In this phase, enterprise architects should attempt to understand these important aspects within a migration:
When building on the AWS platform there are trade-offs among various dimensions - cost, durability, query-ability, availability, latency, performance (response time), relational (SQL joins), size of object stored (large, small), accessibility, read heavy vs. write heavy, update frequency, cache-ability, consistency (strict, eventual) and transience (short-lived). Weigh your trade-offs carefully, and decide which ones are right for your application.
Amazon S3 + CloudFront
Good for: Storing large write-once, read-many types of objects, Static Content, Distribution Media files, audio, video, images,
Use Cases: Backups, archives ,Versioning
Not Good for: Querying, Searching
Not used for: Database
EC2 Ephemeral Store:
Good for: Storing non-persistent objects, transient updates
Use Cases: Config data, scratch files, TempDb
Not good for: Storing database logs, customer data
Not used for: Shared drives, sensitive data
Good for: Relational data, Querying, Indexing, Structured data
Uses Cases: Complex apps, Web apps, OLTP
Not good for: Clusters
Not used for: Clustered DB, Simple lookups
Amazon EBS or SSD:
Good for: Off-instance storage, persistences
Uses Cases: Clusters, Boot data, Log, RDBMS data
Not good for: Static data, web facing content, key-value data
Not used for: Content Distribution
Good for: Light Weight Queries
Uses Cases: Query, Indexing, Tagging, Meta-Data, Logs
Not good for: Complex joins, BLOBs, Relational data, Typed data
Not used for: OLTP, DW, OLAP
(Data Storage Options in AWS cloud)
We can also add Redshift a heavy DataWarehousing managed solution, to the above table. Redshift is ideal as a platform basis for Business Intelligence, Predictive Analytics, or complex querying of large data sources. It can also be used as a staging platform to clean, transform and move data into a SaaS data model such as Salesforce.com, when many different sources from different databases are imported, filtered, organized within Redshift and then exported to the target platform.

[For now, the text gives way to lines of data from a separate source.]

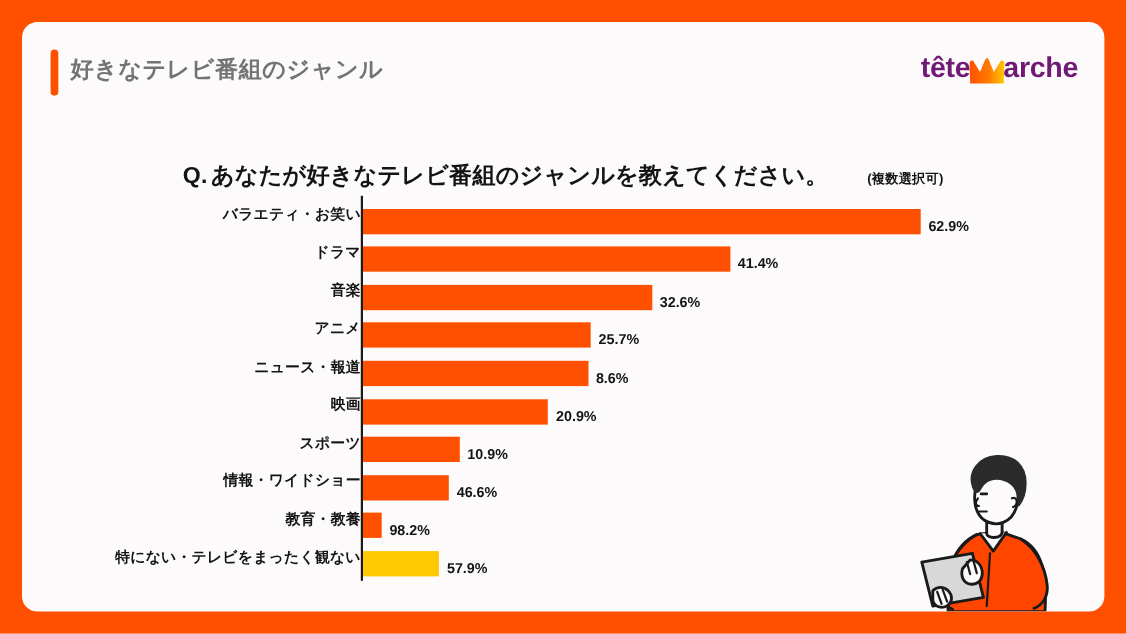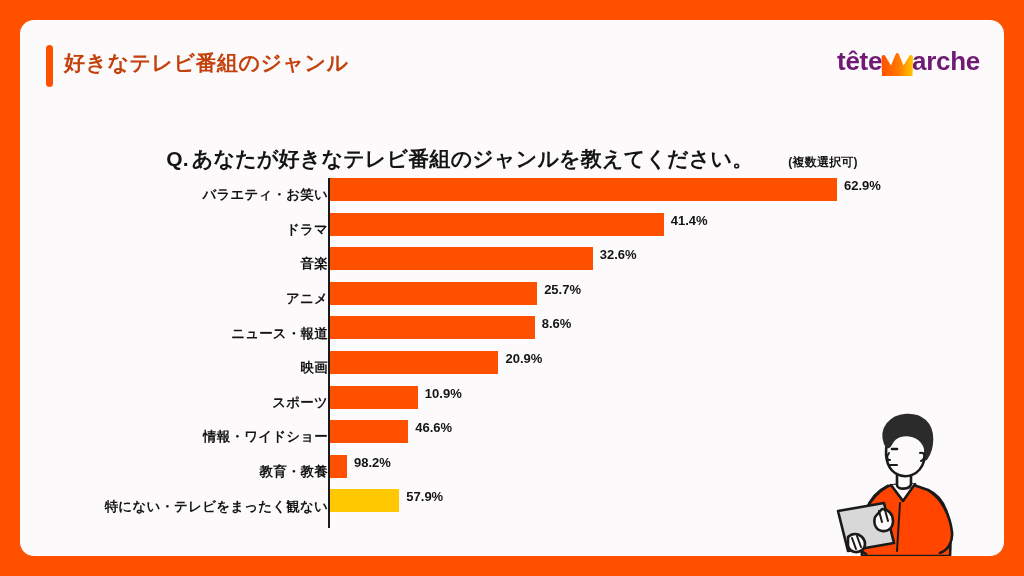"好きなテレビ番組のジャンル" .title { color: #c2410c -> #737373 }
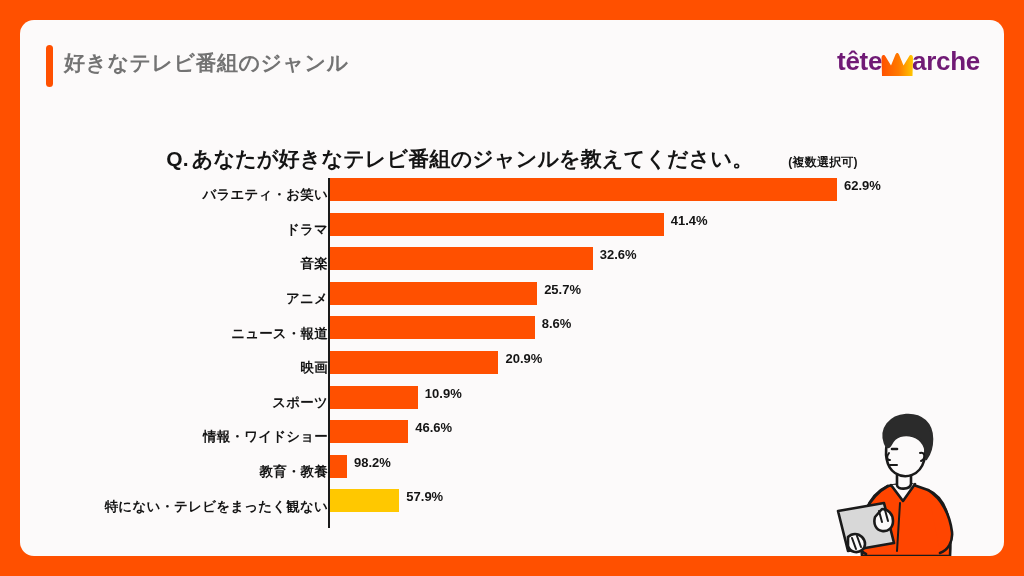"62.9%" .row .bar-wrap { align-items: flex-start -> flex-end }
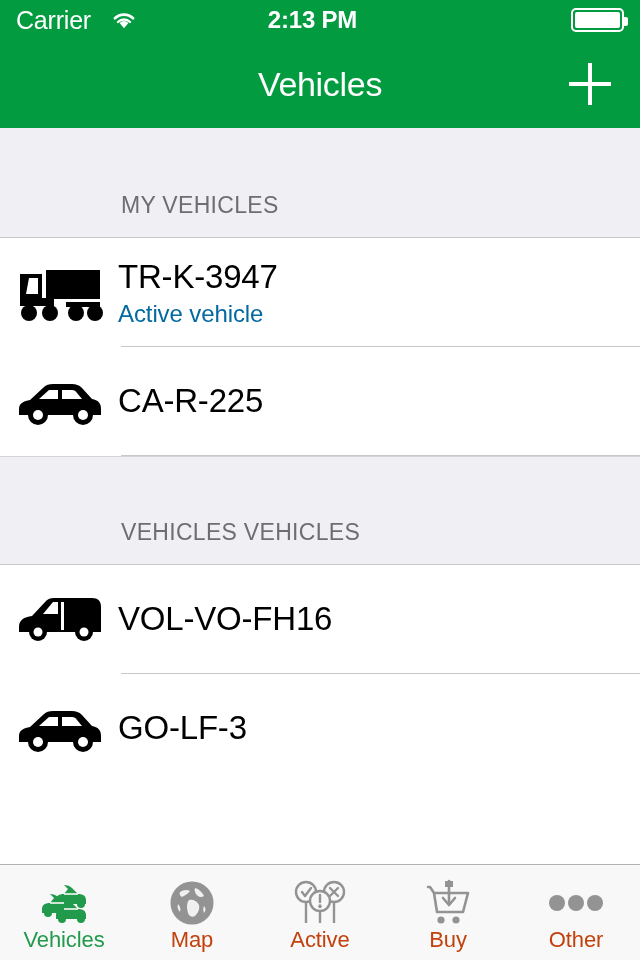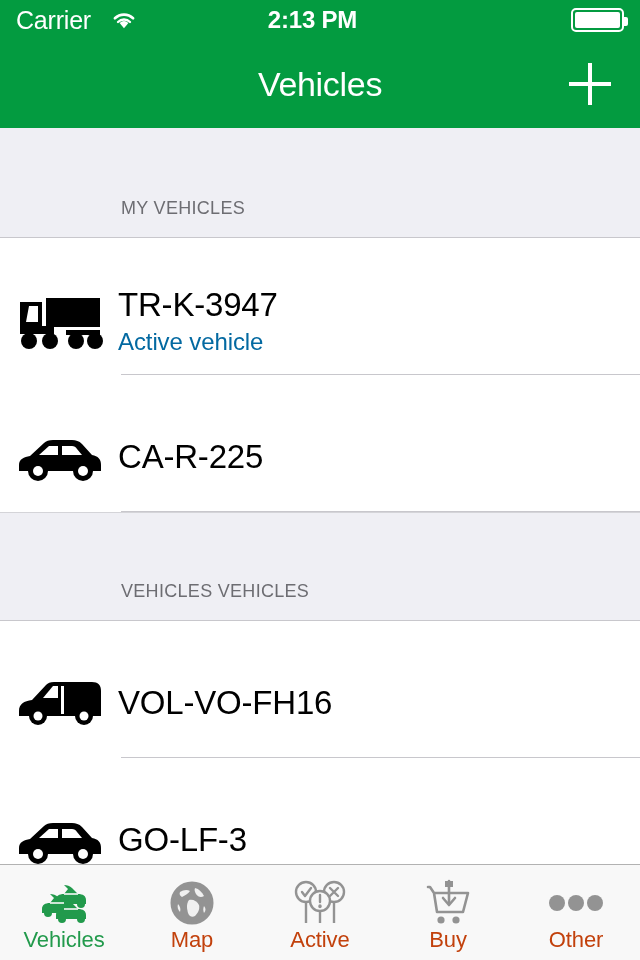"MY VEHICLES" .section-header { font-size: 18px -> 23px }
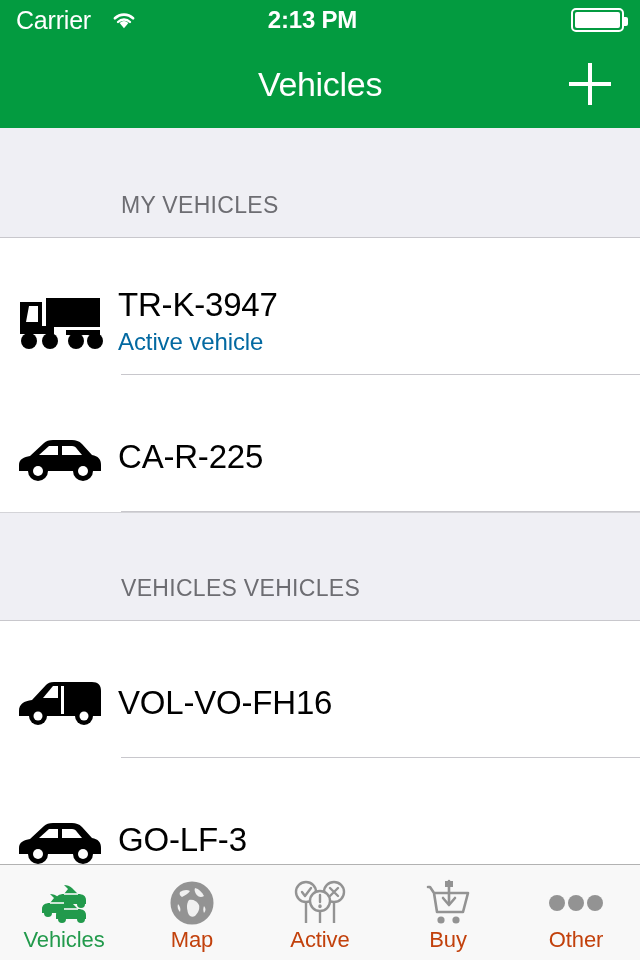"TR-K-3947" .row { margin-top: 28px -> none }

Post-it Note: If your existing infrastructure consists of Fileservers, Log servers, Storage Area Networks (SANs) and systems that are backing up the data using tape drives on a periodic basis, you should consider storing this data in Amazon S3.
Existing applications can utilize Amazon S3 without a major change. If your system is generating data every day, the recommended migration flow is to point your “pipe” to Amazon S3 so that new data is stored in the cloud right away. Then, you can have an independent batch process to move old data to Amazon S3. Most enterprises take advantage of their existing encryption tools (256-bit AES for data at-rest, 128-bit SSL for data in-transit) to encrypt the data before storing it on Amazon S3.
If you use a standard deployment of MySQL, moving to Amazon RDS will be a trivial task. Using all the standard tools, you will be able to move and restore all the data into an Amazon RDS DB instance. After you move the data to a DB instance, make sure you are monitoring the key metrics of usage and load. It is also highly recommended that you set your retention period so AWS can automatically create periodic backups.
If you require transactional semantics (commit, rollback) and are running an OLAP system, simply use traditional migration tools available with Oracle, MS SQL Server, DB2 and Informix. All of the major databases are available as Amazon Machine Images and are supported in the cloud by the vendors. Migrating your data from an on-premise installation to an Amazon EC2 cloud instance is no different than migrating data from one machine to another.
When transferring data across the Internet becomes cost or time prohibitive, you may want to consider the AWS Import/Export service With AWS Import/Export Service, you load your data on USB 2.0 or eSATA storage devices and ship them via a carrier to AWS. AWS then uploads the data into your designated buckets in Amazon S3.
For example, if you have multiple terabytes of log files that need to be analyzed, you can copy the files to a supported device and ship the device to AWS. AWS will restore all the log files in your designated bucket in Amazon S3, which can then be fetched by your cloud-hosted business intelligence application or Amazon Elastic MapReduce services for analysis.
If you have a 100TB Oracle database with 50GB of changes per day in your data center that you would like to migrate to AWS, you might consider taking a full backup of the database to disk then copying the backup to USB 2.0 devices and shipping them. Until you are ready to switch the production DBMS to AWS, you take differential backups. The full backup is restored by the import service and your incremental backups are transferred over the Internet and applied to the DB Instance in the cloud. Once the last incremental backup is applied, you can begin using the new database server.